Tuesday 23 April 2013

Bigelow and NASA develop plans for lunar base



NASA announced this week that it is in the initial planning phases with Bigelow Aerospace to build a lunar base. The base will utilize the inflatable module technology Bigelow Aerospace has been developing for space stations. Earlier this year NASA announced they will be using one of Bigelow’s inflatable modules on the space station.
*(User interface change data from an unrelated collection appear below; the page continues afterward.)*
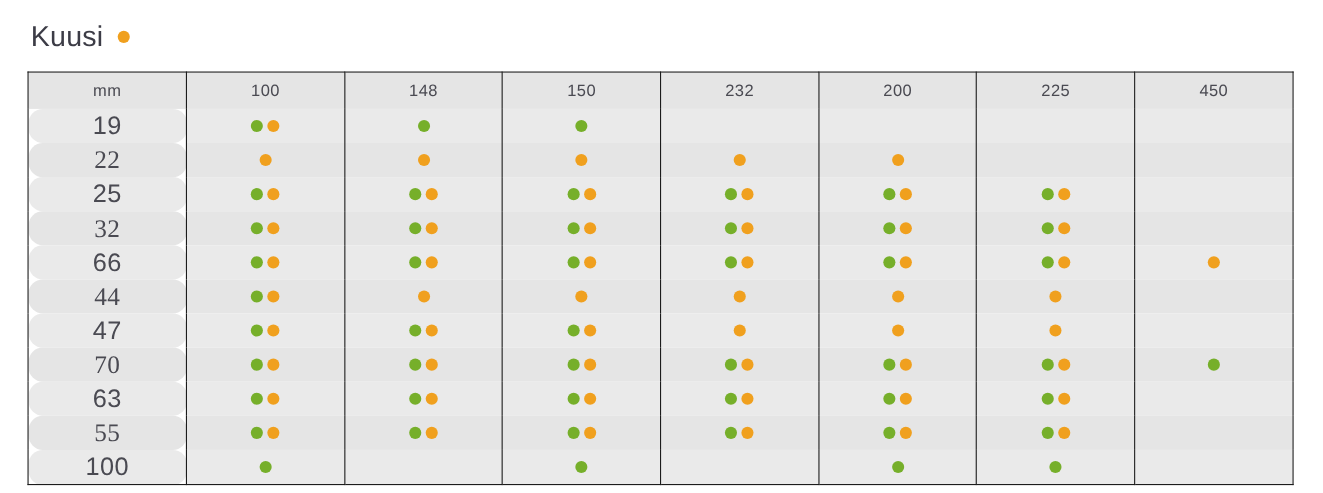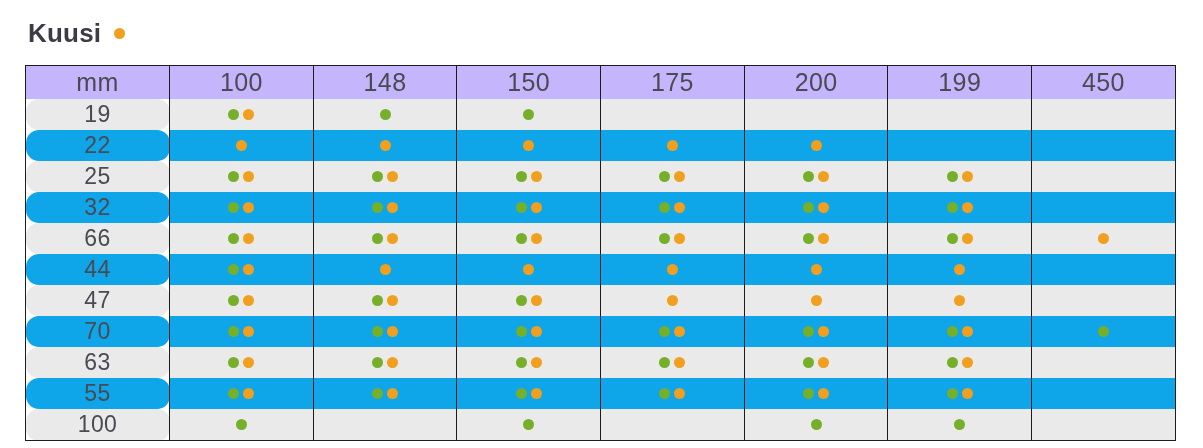--- a/index.html
+++ b/index.html
@@ -31,7 +31,7 @@
   }
   .legend-label {
     font-size: 26px;
-    font-weight: 700;
+    font-weight: 400;
     letter-spacing: 0.2px;
     color: #3c3c46;
     line-height: 1;

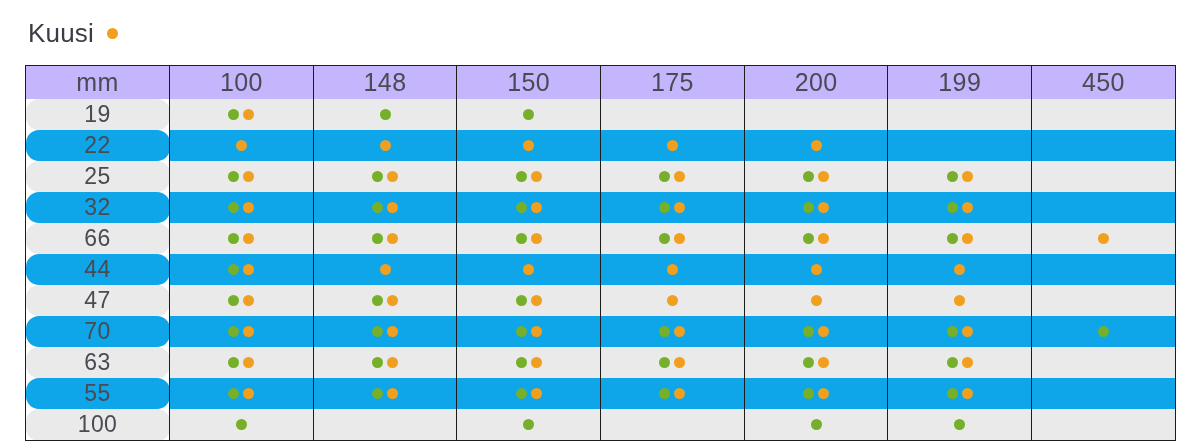--- a/index.html
+++ b/index.html
@@ -70,11 +70,11 @@
   }
   #matrix-table thead th {
     height: 33px;
-    font-size: 25px;
+    font-size: 15px;
     color: #4a4a52;
     letter-spacing: 0.4px;
     border-top: 1.6px solid #1c1c1c;
-    background: #c4b5fd;
+    background: #e5e5e5;
   }
   #matrix-table tbody tr:last-child td {
     border-bottom: 1.6px solid #1c1c1c;

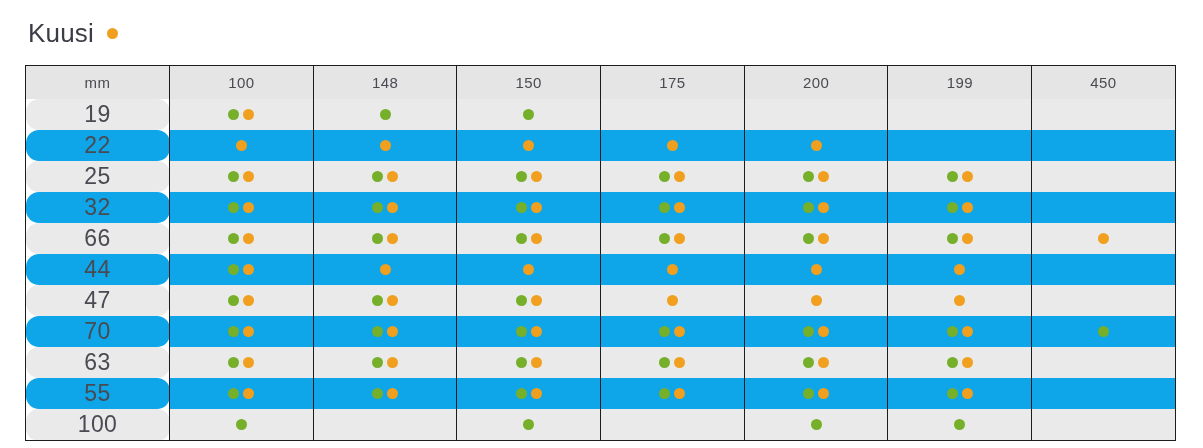--- a/index.html
+++ b/index.html
@@ -133,7 +133,7 @@
       <th>100</th>
       <th>148</th>
       <th>150</th>
-      <th>175</th>
+      <th>232</th>
       <th>200</th>
       <th>199</th>
       <th>450</th>

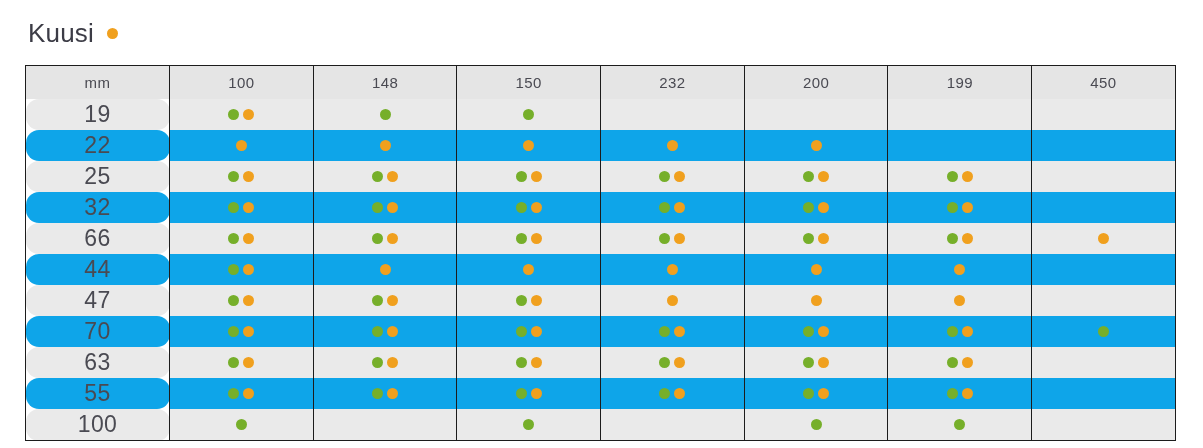--- a/index.html
+++ b/index.html
@@ -135,7 +135,7 @@
       <th>150</th>
       <th>232</th>
       <th>200</th>
-      <th>199</th>
+      <th>225</th>
       <th>450</th>
     </tr>
   </thead>

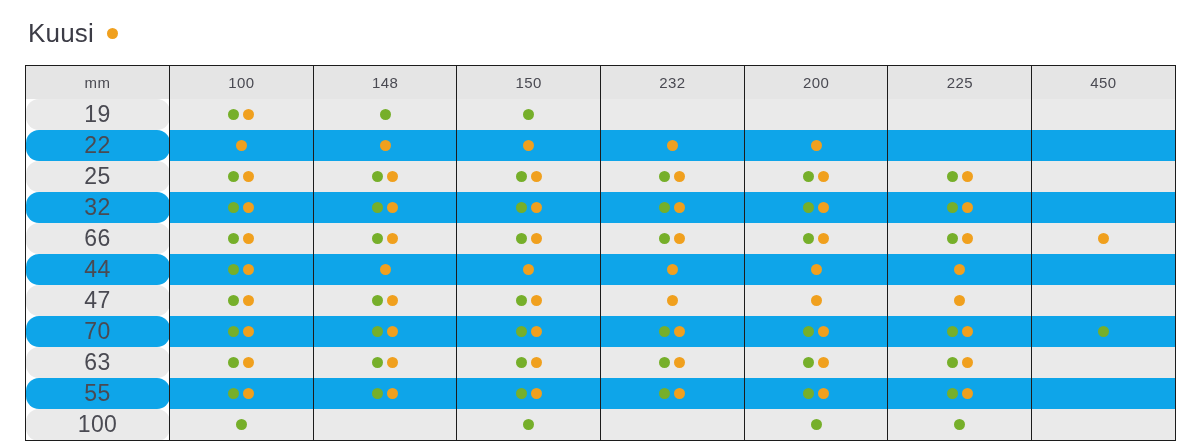--- a/index.html
+++ b/index.html
@@ -83,7 +83,8 @@
     background: #eaeaea;
   }
   #matrix-table tbody tr.plain td {
-    background: #0ea5e9;
+    background: #e5e5e5;
+    font-family: Liberation Serif, serif;
   }
   #matrix-table td.row-head {
     font-size: 23px;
NASA Associate Administrator, David Weaver, told Space Industry News:
As part of our broader commercial space strategy, NASA signed a Space Act Agreement with Bigelow Aerospace to foster ideas about how the private sector can contribute to future human missions… The agency is intensely focused on a bold mission to identify, relocate and explore an asteroid with American astronauts by 2025 — all as we prepare for an even more ambitious human mission to Mars in the 2030s. NASA has no plans for a human mission to the moon.
 Bigelow Moon base
Robert Bigelow (left) and guest with a model of the Lunar base. (Credit: Bigelow Aerospace)
 
Robert Bigelow hopes to get his lunar base on NASA’s agenda. In an interview on Coast to Coast AM, Bigelow said his initial study will take about 100 days, and a second phase about 120 days. The study is funded by Bigelow Aerospace, who has already been conducting preliminary planning for a moon base, but now they are working directly with NASA.
Bigelow is a UFO enthusiast, and also spoke about his involvement in UFO research throughout the years on the Coast to Coast broadcast.